• _Activity_: Compute how many lines in the records below contain the string "border" and give that number without other output.

════════

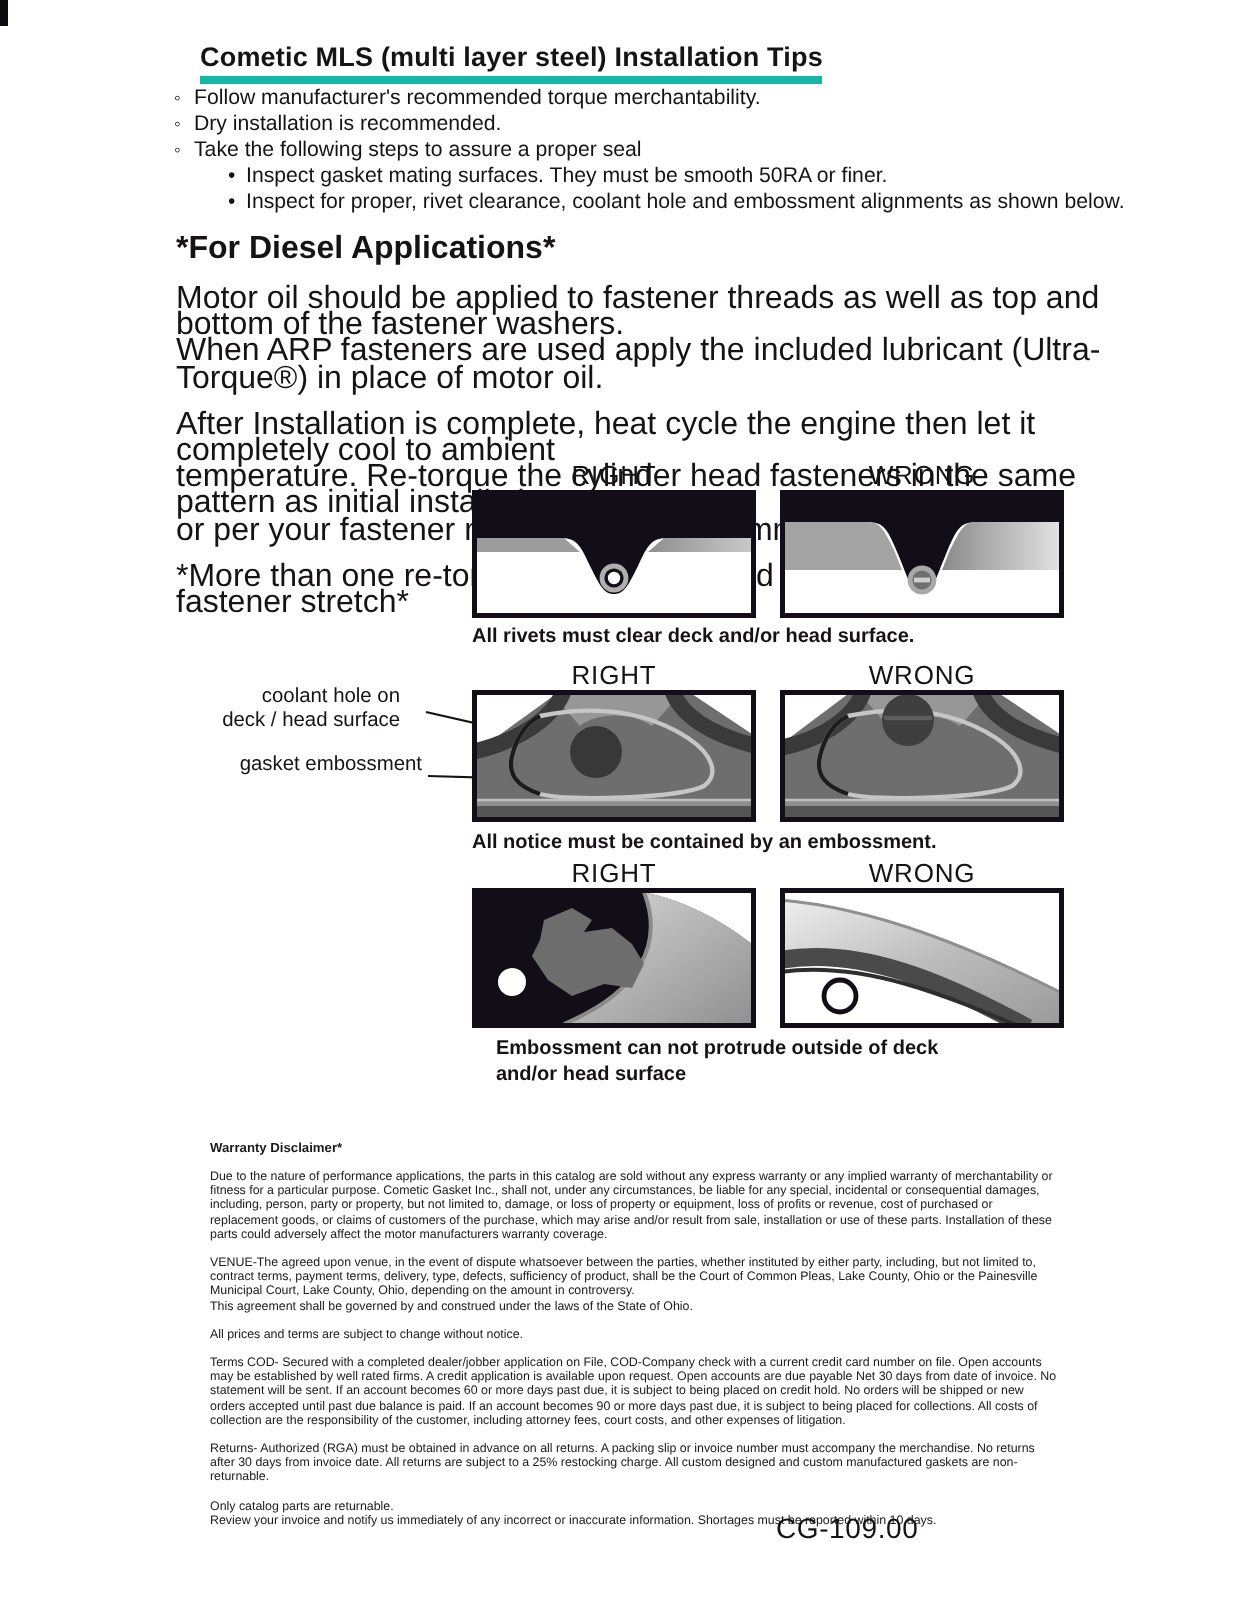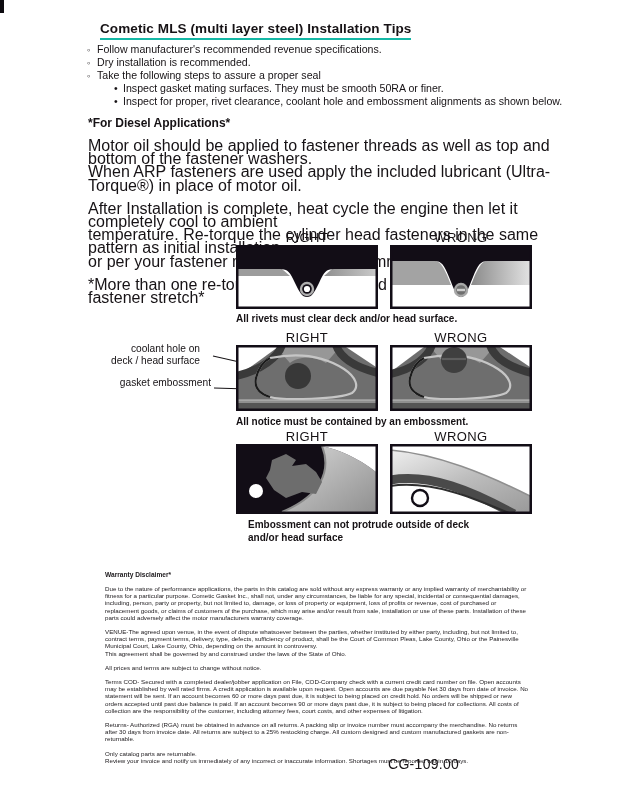--- a/index.html
+++ b/index.html
@@ -12,7 +12,7 @@
   .title {
     position:absolute; left:100px; top:21px;
     font-size:13.5px; font-weight:bold; letter-spacing:0.1px;
-    border-bottom:2px solid #14b8a6; padding-bottom:2px;
+    border-bottom:4px solid #14b8a6; padding-bottom:2px;
   }
 
   .tips { position:absolute; left:87px; top:43px; width:480px; font-size:10.6px; line-height:13px; }

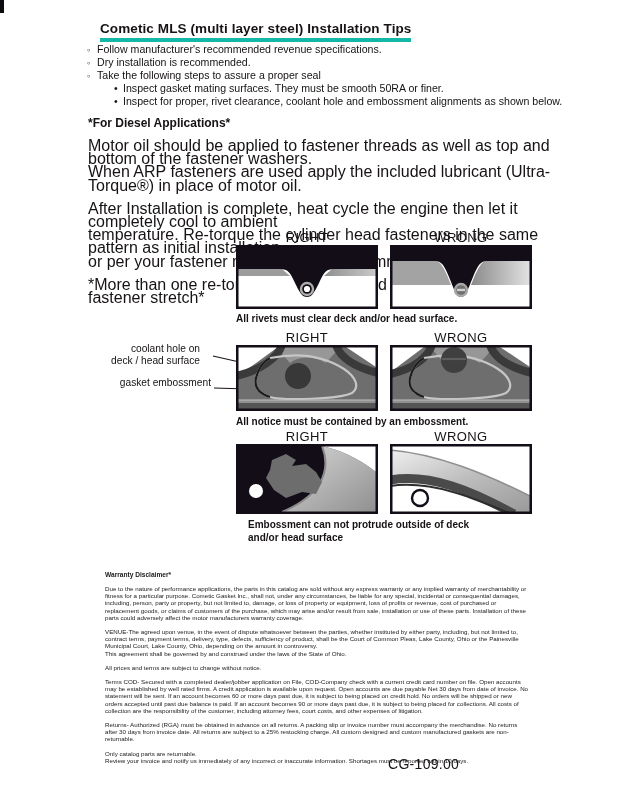--- a/index.html
+++ b/index.html
@@ -52,7 +52,7 @@
   <div class="tips">
     <div class="bullet-row">
       <span class="bullet-marker">◦</span>
-      <span>Follow manufacturer's recommended revenue specifications.</span>
+      <span>Follow manufacturer's recommended torque merchantability.</span>
     </div>
     <div class="bullet-row">
       <span class="bullet-marker">◦</span>

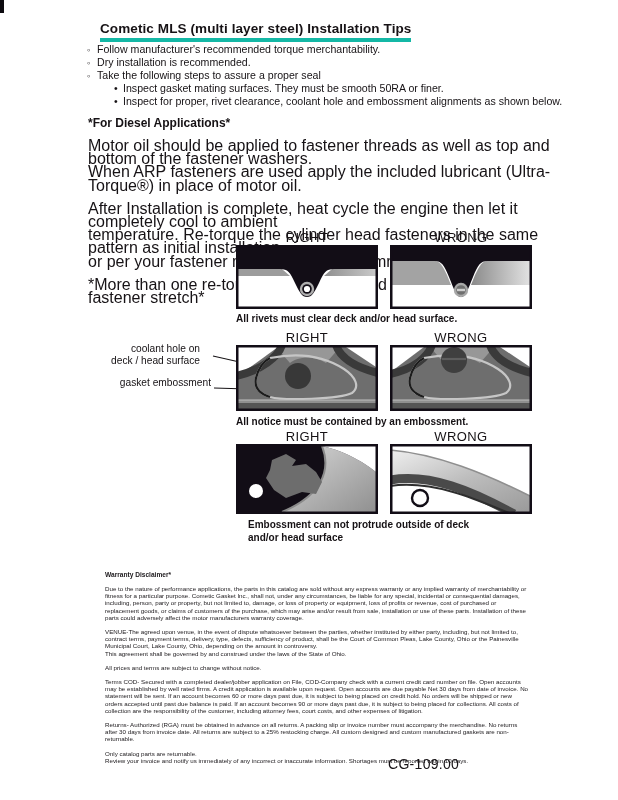--- a/index.html
+++ b/index.html
@@ -22,7 +22,7 @@
   .bullet-row.sub .bullet-marker { font-size:10.5px; width:9px; flex-basis:9px; }
 
   .diesel { position:absolute; left:88px; top:116px; width:478px; }
-  .diesel-heading { font-size:12px; font-weight:bold; margin:0 0 9px 0; }
+  .diesel-heading { font-size:16px; font-weight:bold; margin:0 0 9px 0; }
   .diesel p { font-size:16px; line-height:13.2px; margin:0 0 10px 0; white-space:pre-line; }
 
   .diag-label { position:absolute; width:142px; text-align:center; font-size:13px; letter-spacing:0.4px; }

════════

• _Result of the exercise_: 2